Revision comparison data
********************

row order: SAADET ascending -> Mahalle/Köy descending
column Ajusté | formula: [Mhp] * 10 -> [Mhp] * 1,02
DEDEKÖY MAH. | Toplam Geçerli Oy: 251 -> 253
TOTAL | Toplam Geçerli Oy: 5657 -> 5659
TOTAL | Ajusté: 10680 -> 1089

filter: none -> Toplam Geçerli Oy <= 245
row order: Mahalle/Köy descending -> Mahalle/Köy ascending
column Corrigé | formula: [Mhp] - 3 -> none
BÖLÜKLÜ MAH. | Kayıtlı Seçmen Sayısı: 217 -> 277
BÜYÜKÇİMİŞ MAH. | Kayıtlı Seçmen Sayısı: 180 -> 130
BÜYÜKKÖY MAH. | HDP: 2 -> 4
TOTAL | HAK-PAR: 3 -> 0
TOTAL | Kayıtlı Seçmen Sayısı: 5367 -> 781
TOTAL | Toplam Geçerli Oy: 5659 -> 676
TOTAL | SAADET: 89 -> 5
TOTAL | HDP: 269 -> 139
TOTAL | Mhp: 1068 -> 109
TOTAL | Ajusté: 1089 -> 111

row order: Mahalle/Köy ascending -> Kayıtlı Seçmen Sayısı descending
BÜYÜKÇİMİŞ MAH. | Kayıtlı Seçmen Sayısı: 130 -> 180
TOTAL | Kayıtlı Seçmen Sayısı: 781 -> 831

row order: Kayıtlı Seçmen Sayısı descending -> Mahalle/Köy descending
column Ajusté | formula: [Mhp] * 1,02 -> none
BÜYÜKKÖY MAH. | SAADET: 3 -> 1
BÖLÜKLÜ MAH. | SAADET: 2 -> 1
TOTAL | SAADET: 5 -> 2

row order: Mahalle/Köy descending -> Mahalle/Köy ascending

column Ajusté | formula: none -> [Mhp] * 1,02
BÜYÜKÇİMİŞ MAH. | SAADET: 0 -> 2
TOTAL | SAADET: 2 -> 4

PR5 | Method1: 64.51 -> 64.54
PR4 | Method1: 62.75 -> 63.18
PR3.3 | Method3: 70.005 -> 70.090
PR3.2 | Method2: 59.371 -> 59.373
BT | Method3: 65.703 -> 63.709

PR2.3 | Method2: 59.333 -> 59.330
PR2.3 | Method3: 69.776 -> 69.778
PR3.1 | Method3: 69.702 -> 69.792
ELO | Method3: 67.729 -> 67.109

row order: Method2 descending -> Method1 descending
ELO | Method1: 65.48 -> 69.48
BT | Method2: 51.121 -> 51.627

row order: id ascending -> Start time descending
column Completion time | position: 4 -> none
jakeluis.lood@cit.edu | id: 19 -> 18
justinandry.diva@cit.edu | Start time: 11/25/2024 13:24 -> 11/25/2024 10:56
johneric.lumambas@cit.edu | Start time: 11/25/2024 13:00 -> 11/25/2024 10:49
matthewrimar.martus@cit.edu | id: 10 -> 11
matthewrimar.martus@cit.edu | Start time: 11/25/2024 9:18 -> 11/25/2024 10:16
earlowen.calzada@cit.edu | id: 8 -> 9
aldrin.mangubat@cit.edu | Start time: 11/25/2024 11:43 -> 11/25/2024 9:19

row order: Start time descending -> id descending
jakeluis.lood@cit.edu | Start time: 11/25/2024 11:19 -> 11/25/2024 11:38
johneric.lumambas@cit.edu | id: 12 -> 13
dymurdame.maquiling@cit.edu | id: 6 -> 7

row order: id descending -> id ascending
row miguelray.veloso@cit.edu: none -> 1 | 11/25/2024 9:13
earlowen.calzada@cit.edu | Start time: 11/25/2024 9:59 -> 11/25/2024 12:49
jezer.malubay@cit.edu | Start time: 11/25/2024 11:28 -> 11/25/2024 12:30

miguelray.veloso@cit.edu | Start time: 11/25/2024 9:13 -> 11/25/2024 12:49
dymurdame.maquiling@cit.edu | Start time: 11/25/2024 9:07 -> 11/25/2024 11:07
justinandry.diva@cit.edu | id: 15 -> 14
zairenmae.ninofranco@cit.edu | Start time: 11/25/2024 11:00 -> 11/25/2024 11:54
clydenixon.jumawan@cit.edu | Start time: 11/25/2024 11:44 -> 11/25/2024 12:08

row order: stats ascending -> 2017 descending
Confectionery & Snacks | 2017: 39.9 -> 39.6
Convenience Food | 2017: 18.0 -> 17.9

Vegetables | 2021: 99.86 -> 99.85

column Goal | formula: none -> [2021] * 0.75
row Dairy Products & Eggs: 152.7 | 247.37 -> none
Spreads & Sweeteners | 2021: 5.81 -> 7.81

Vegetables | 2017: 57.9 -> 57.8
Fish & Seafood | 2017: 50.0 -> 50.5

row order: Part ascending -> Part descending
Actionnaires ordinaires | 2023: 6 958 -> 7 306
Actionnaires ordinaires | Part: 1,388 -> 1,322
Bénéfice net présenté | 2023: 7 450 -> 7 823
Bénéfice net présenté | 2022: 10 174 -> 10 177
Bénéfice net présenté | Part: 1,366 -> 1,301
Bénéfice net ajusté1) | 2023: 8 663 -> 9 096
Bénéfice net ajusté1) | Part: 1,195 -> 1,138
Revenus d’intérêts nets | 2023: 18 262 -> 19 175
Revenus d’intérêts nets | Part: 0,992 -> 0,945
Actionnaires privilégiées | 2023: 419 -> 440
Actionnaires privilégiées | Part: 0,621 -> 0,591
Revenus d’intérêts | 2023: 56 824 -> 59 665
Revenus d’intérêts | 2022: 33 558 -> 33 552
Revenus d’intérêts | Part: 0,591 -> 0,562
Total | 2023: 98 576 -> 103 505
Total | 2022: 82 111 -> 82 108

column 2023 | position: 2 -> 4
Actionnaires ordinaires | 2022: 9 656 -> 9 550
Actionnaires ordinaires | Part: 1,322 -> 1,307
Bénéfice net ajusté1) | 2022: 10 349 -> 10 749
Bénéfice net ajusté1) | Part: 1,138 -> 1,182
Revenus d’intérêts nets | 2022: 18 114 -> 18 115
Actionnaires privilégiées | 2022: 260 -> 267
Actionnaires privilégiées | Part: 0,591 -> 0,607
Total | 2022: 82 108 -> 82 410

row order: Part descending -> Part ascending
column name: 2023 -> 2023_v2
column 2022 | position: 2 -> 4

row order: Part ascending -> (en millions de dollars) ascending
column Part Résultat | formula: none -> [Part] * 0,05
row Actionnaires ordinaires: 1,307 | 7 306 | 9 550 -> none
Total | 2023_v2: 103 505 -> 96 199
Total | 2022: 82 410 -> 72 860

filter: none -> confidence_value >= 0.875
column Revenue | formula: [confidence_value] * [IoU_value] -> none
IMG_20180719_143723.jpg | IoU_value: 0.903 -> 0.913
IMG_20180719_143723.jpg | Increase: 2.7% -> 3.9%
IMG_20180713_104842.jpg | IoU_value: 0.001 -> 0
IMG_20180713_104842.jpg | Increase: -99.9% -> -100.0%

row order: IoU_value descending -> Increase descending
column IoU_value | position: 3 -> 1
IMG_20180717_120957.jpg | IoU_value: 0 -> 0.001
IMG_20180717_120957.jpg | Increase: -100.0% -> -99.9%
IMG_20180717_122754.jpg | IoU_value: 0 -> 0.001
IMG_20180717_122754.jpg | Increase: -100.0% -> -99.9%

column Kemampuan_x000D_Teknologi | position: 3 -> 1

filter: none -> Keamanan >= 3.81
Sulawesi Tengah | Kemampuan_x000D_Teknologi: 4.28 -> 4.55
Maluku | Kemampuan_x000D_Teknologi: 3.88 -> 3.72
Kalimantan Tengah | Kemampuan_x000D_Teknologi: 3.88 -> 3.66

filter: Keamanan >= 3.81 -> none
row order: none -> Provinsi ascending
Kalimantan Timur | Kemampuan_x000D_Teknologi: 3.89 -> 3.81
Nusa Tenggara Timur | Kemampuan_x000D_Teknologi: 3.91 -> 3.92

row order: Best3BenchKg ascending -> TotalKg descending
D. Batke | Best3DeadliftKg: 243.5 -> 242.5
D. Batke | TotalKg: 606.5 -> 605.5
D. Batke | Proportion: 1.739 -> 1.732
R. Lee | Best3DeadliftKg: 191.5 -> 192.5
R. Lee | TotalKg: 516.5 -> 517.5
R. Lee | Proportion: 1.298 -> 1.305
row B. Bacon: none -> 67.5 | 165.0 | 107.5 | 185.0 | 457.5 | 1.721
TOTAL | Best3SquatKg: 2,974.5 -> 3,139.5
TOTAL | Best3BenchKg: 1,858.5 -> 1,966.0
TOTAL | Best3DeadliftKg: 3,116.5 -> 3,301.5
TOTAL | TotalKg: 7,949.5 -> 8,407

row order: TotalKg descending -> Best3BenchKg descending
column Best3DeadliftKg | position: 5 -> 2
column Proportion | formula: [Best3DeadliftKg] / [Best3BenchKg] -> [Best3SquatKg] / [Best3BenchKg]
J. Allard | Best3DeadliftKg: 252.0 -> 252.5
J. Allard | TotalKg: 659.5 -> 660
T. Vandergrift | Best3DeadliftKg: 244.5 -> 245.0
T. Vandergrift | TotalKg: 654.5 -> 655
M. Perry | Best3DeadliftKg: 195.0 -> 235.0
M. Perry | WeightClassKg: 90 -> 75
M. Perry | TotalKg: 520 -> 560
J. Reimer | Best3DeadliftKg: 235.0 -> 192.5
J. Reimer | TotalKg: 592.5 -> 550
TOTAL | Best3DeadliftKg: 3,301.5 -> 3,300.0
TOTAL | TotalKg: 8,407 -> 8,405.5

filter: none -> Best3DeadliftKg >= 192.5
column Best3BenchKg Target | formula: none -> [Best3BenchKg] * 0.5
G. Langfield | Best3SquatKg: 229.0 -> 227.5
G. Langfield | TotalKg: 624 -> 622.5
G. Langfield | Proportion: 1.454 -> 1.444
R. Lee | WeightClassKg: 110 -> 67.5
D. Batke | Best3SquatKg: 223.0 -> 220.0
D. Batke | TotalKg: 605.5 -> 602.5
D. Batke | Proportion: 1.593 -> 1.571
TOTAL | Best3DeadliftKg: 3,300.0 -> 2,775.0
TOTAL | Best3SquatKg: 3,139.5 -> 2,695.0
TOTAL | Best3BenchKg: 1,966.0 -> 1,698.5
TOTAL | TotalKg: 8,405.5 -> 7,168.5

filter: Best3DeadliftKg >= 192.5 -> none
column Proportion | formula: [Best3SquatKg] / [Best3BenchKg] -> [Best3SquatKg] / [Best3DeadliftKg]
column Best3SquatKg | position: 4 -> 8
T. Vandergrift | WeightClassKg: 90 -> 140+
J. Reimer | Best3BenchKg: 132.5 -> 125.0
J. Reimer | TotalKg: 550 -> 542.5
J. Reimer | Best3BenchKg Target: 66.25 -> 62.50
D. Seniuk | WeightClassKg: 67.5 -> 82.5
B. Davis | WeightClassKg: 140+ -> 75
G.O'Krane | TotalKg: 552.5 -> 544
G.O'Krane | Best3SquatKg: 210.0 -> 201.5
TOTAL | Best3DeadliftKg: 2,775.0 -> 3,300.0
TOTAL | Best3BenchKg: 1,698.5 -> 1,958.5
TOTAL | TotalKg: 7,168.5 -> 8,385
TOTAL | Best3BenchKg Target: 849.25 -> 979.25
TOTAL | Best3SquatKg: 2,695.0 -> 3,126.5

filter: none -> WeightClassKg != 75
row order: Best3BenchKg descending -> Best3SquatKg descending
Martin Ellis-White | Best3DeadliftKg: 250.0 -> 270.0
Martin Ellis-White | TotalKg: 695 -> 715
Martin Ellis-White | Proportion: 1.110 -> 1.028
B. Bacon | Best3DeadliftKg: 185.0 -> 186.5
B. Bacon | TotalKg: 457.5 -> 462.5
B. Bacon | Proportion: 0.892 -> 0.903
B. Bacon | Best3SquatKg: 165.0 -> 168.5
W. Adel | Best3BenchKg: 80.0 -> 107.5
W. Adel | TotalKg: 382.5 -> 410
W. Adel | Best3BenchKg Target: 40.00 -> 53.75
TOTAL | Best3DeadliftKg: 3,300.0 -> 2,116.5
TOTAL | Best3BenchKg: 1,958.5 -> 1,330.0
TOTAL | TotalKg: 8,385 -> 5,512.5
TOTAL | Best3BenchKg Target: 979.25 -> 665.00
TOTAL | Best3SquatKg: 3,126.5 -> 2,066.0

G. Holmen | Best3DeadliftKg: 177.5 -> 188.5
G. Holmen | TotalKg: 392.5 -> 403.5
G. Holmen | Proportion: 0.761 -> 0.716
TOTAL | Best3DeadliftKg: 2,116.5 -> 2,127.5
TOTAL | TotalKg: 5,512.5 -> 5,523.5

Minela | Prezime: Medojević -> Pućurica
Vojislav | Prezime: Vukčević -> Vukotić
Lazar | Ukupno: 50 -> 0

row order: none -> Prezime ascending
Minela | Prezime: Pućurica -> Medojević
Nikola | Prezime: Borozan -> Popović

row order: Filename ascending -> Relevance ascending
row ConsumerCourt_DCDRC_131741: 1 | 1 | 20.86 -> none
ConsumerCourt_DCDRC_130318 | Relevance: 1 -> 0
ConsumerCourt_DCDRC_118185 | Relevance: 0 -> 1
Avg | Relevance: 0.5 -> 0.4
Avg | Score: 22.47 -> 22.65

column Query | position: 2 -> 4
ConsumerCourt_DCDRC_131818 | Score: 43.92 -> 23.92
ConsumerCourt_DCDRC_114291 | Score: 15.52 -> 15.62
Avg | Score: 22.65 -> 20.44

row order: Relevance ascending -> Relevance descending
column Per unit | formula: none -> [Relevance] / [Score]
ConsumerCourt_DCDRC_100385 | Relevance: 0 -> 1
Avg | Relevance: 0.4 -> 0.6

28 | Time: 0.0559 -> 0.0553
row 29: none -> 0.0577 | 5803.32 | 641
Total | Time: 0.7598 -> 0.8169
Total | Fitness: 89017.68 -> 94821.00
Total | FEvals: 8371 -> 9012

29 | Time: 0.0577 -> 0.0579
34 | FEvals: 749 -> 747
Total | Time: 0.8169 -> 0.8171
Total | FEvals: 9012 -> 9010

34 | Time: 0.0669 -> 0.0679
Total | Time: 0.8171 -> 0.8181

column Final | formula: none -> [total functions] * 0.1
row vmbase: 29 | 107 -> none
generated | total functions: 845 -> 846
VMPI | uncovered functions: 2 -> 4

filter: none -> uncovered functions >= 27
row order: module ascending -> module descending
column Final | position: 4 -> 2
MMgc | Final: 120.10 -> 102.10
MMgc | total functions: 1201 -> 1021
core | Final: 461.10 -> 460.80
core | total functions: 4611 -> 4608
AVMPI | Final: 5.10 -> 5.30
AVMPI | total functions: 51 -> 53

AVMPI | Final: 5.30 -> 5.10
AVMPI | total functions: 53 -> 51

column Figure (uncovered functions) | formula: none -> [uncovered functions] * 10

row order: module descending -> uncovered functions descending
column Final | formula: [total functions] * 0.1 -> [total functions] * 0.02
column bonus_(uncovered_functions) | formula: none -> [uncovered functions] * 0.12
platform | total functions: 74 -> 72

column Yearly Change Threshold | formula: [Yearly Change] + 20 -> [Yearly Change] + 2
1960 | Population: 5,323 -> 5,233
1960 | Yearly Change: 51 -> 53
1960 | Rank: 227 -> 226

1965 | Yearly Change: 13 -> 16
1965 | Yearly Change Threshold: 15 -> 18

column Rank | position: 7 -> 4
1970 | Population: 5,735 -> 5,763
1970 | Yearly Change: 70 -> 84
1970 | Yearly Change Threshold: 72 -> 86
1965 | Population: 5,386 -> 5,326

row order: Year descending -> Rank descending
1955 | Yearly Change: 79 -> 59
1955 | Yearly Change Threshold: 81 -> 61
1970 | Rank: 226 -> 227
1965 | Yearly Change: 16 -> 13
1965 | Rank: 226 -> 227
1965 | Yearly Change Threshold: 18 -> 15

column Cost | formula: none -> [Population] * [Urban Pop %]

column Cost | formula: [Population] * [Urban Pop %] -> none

********************

• Work to complete
The lines above from the one with "Bénéfice net présenté | Part: 1,366 -> 1,301" through the one with "column 2022 | position: 2 -> 4" are to be duplicated exactly, ends included, with nothing added.

• Answer box
Bénéfice net présenté | Part: 1,366 -> 1,301
Bénéfice net ajusté1) | 2023: 8 663 -> 9 096
Bénéfice net ajusté1) | Part: 1,195 -> 1,138
Revenus d’intérêts nets | 2023: 18 262 -> 19 175
Revenus d’intérêts nets | Part: 0,992 -> 0,945
Actionnaires privilégiées | 2023: 419 -> 440
Actionnaires privilégiées | Part: 0,621 -> 0,591
Revenus d’intérêts | 2023: 56 824 -> 59 665
Revenus d’intérêts | 2022: 33 558 -> 33 552
Revenus d’intérêts | Part: 0,591 -> 0,562
Total | 2023: 98 576 -> 103 505
Total | 2022: 82 111 -> 82 108

column 2023 | position: 2 -> 4
Actionnaires ordinaires | 2022: 9 656 -> 9 550
Actionnaires ordinaires | Part: 1,322 -> 1,307
Bénéfice net ajusté1) | 2022: 10 349 -> 10 749
Bénéfice net ajusté1) | Part: 1,138 -> 1,182
Revenus d’intérêts nets | 2022: 18 114 -> 18 115
Actionnaires privilégiées | 2022: 260 -> 267
Actionnaires privilégiées | Part: 0,591 -> 0,607
Total | 2022: 82 108 -> 82 410

row order: Part descending -> Part ascending
column name: 2023 -> 2023_v2
column 2022 | position: 2 -> 4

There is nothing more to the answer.